Dad: Ugh I hate that annoying dumb thing!
Tiny Monitor Lizard: Ok wow I’m right here
Manicotti implies the existence of Pedicotti.
🤣🤣🤣
Me: Why’d my bill go up?
AT&T: u got rid of ur land-line
M: But it should cost less if I have fewer services.
AT&T: And we threw in a donkey
M: I don’t want a donkey.
AT&T: Donkey removal is an extra $50
call me an overworked optometrist the way eye care too much
Wife: How was work?
Me: Funny story. I emerged from a different cubicle in the men’s room to the one I thought I’d gone into
W: I despise you
Today I nearly met my end!…it was in a yoga class.
If your coffee smells of sausages, there’s a fair chance you’ve accidentally made yourself a cup of sausages.
Gonna name our dog Sock so I can say “Come, Sock” over and over again at the dog park
Crunching numbers would be a lot more fun if they made little potato chip sounds after each equation.
[watching Boogie Nights]
age 19: OMG Rollergirl is sexy.
age 37: OMG wearing rollerskates during sex is dangerous. How is she still alive?
[at funeral]
“my phone is vibrating”
want me to create a distraction so you can answer it?
“no, are you craz-
*points at casket* HE BLINKED
Me: no, Larry, you need to make more friends. Now let’s see how this new sweater vest looks
Larry (a garden gnome):
Me: oh my god you’re so handsome
And then Satan said “water down the gravy”
[interviewing babysitter]
me: how much do you charge?
ipad:
My Dad is walking around with a shirt with rows of corn on it, telling everyone it’s a crop top.
Practice self-care like a mummy, wrap your body tightly with a blanket & put an ancient curse onto anyone who disturbs you.
son: dad, can you spell upside down?
dad: yes but it does make me dizzy
The English language lacks a word to mean “To make a spouse feel uncomfortable by aggressively cleaning the house around them”.
[my first exorcism]
Possesed girl: *contorting body like a spider owl hybrid *
Me: weird flex but okay let’s get started
No matter how bad your day is going, take comfort in the fact that it was my dog, not yours, that took a dump in Home Depot.
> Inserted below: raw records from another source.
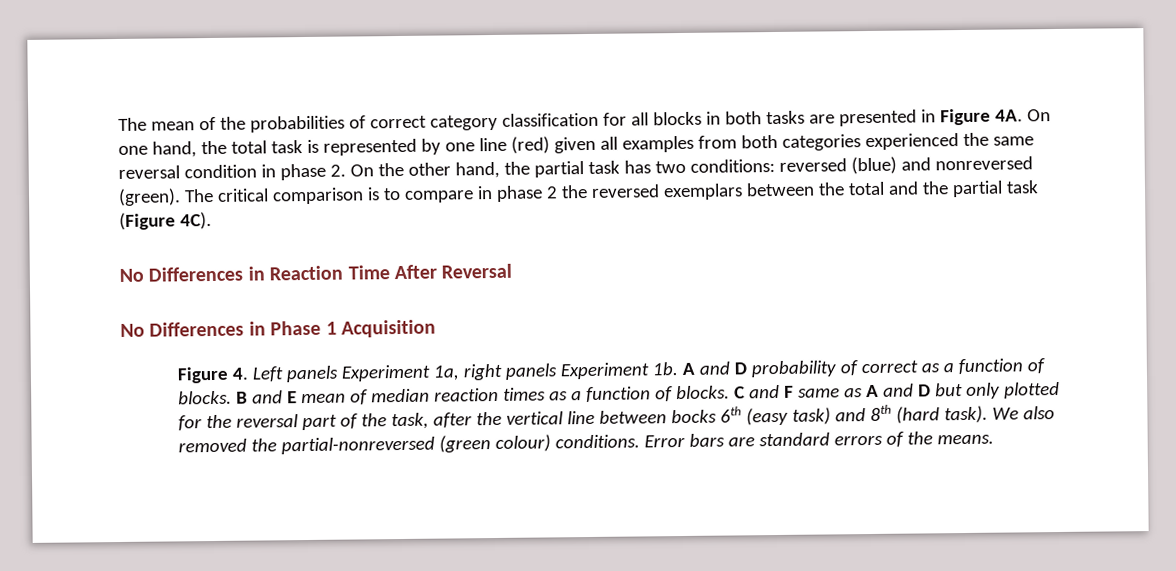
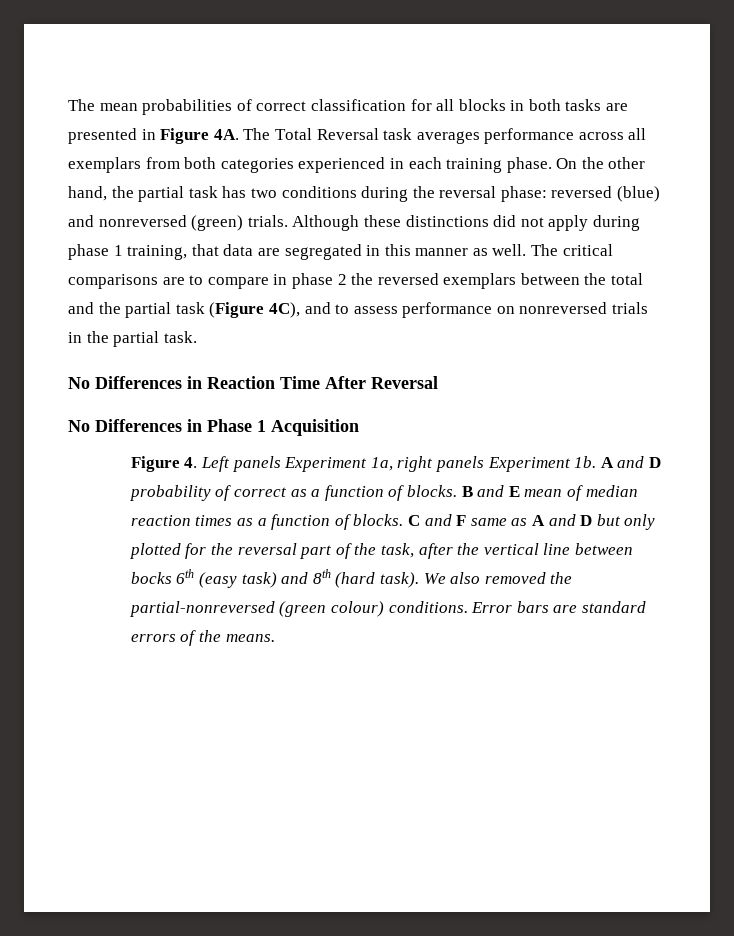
- The mean of the probabilities of correct category classification for all blocks in both tasks are presented in Figure 4A.
+ The mean probabilities of correct classification for all blocks in both tasks are presented in Figure 4A.
- On one hand, the total task is represented by one line (red) given all examples from both categories experienced the same reversal condition in phase 2. On the other hand, the partial task has two conditions: reversed (blue) and nonreversed (green). The critical comparison is to compare in phase 2 the reversed exemplars between the total and the partial task (Figure 4C).
+ The Total Reversal task averages performance across all exemplars from both categories experienced in each training phase. On the other hand, the partial task has two conditions during the reversal phase: reversed (blue) and nonreversed (green) trials. Although these distinctions did not apply during phase 1 training, that data are segregated in this manner as well. The critical comparisons are to compare in phase 2 the reversed exemplars between the total and the partial task (Figure 4C), and to assess performance on nonreversed trials in the partial task.

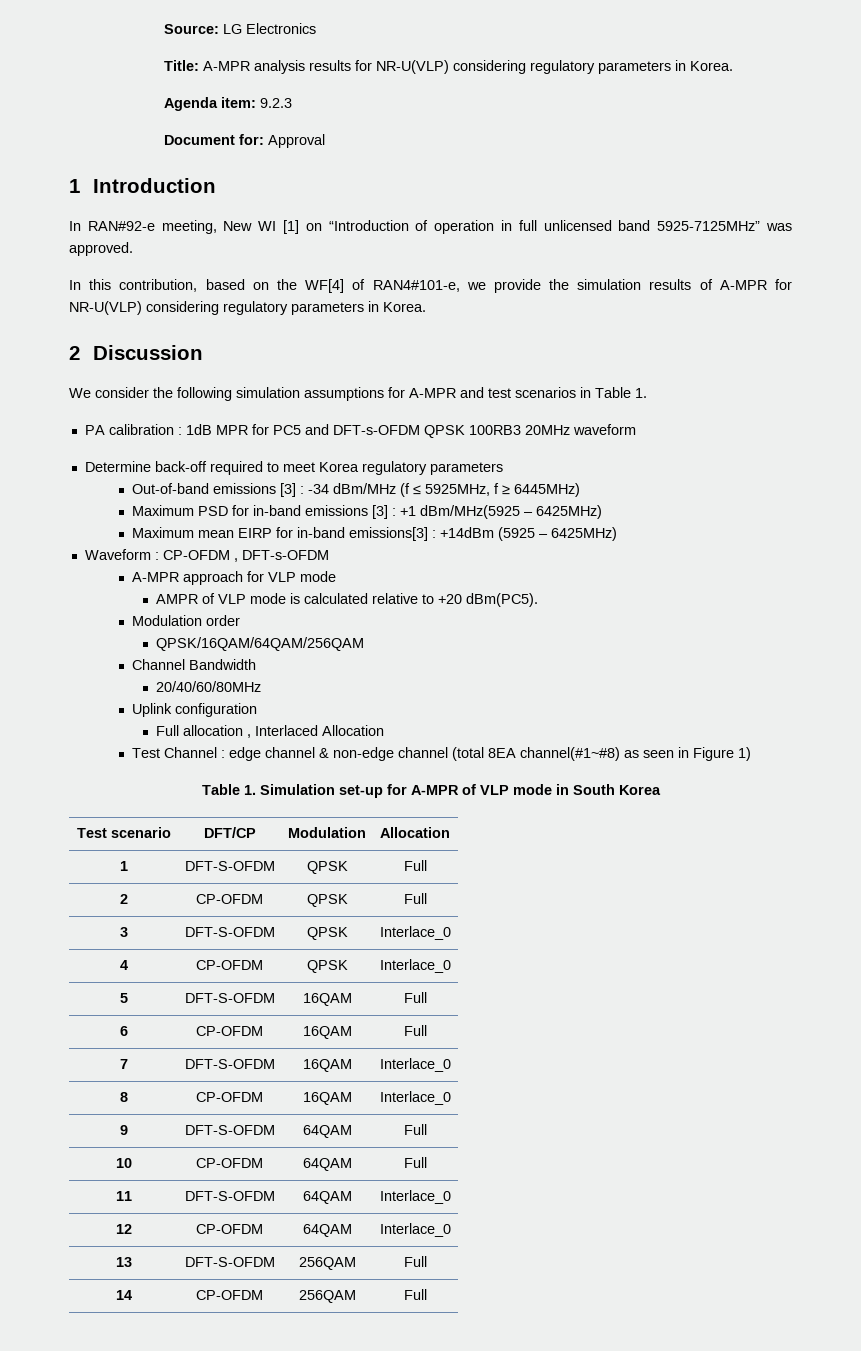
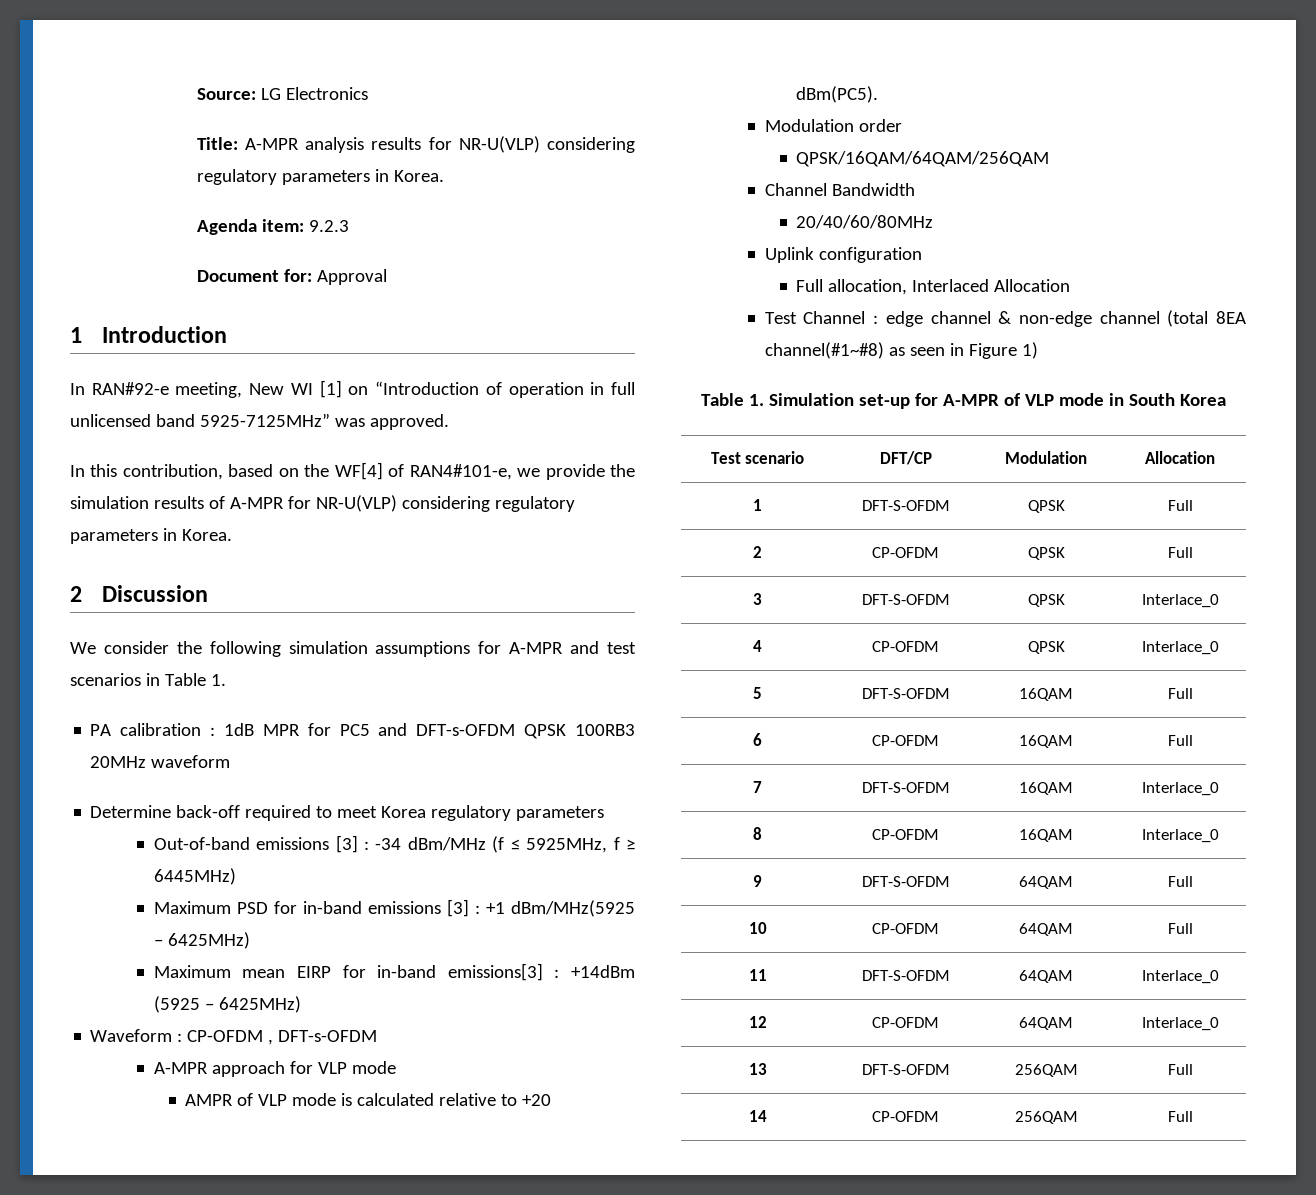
- Full allocation , Interlaced Allocation
+ Full allocation, Interlaced Allocation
her: go on, thrust your fist in deep enough to make the eyes spin
me: I never realised ventriloquism school would be so hard
Yo son, do you like nachos?
“Hell yeah!”
*son goes in for high 5*
That’s good, ’cause I’m nacho real dad
*rejects high 5*
You’re adopted lol
Yeah, but is it Tyrannosauri Rex or Tyrannosaurus Rexes?
*The Jehovahs Witness slams my own door in my face
if you tell your guests your house was just broken into and fake cry they will clean it for free
Husband: Are we going to start eating healthier?
Me: Absolutely!
Husband: So burgers and fries for dinner tonight?
Me: Absolutely!
If video games have taught me anything, it’s that you’ll automatically get promoted if you kill your boss
medusa: look into my gaze
me:
dwayne johnson: did it do anything?
Barbie: [whose arms don’t bend] can you help me zip this dress
Ken: [whose hands don’t close] hell no
Some choices are easier than others:
An emergency doctor’s appt vs a much needed hair appt.
At least if I die my hair will be cute.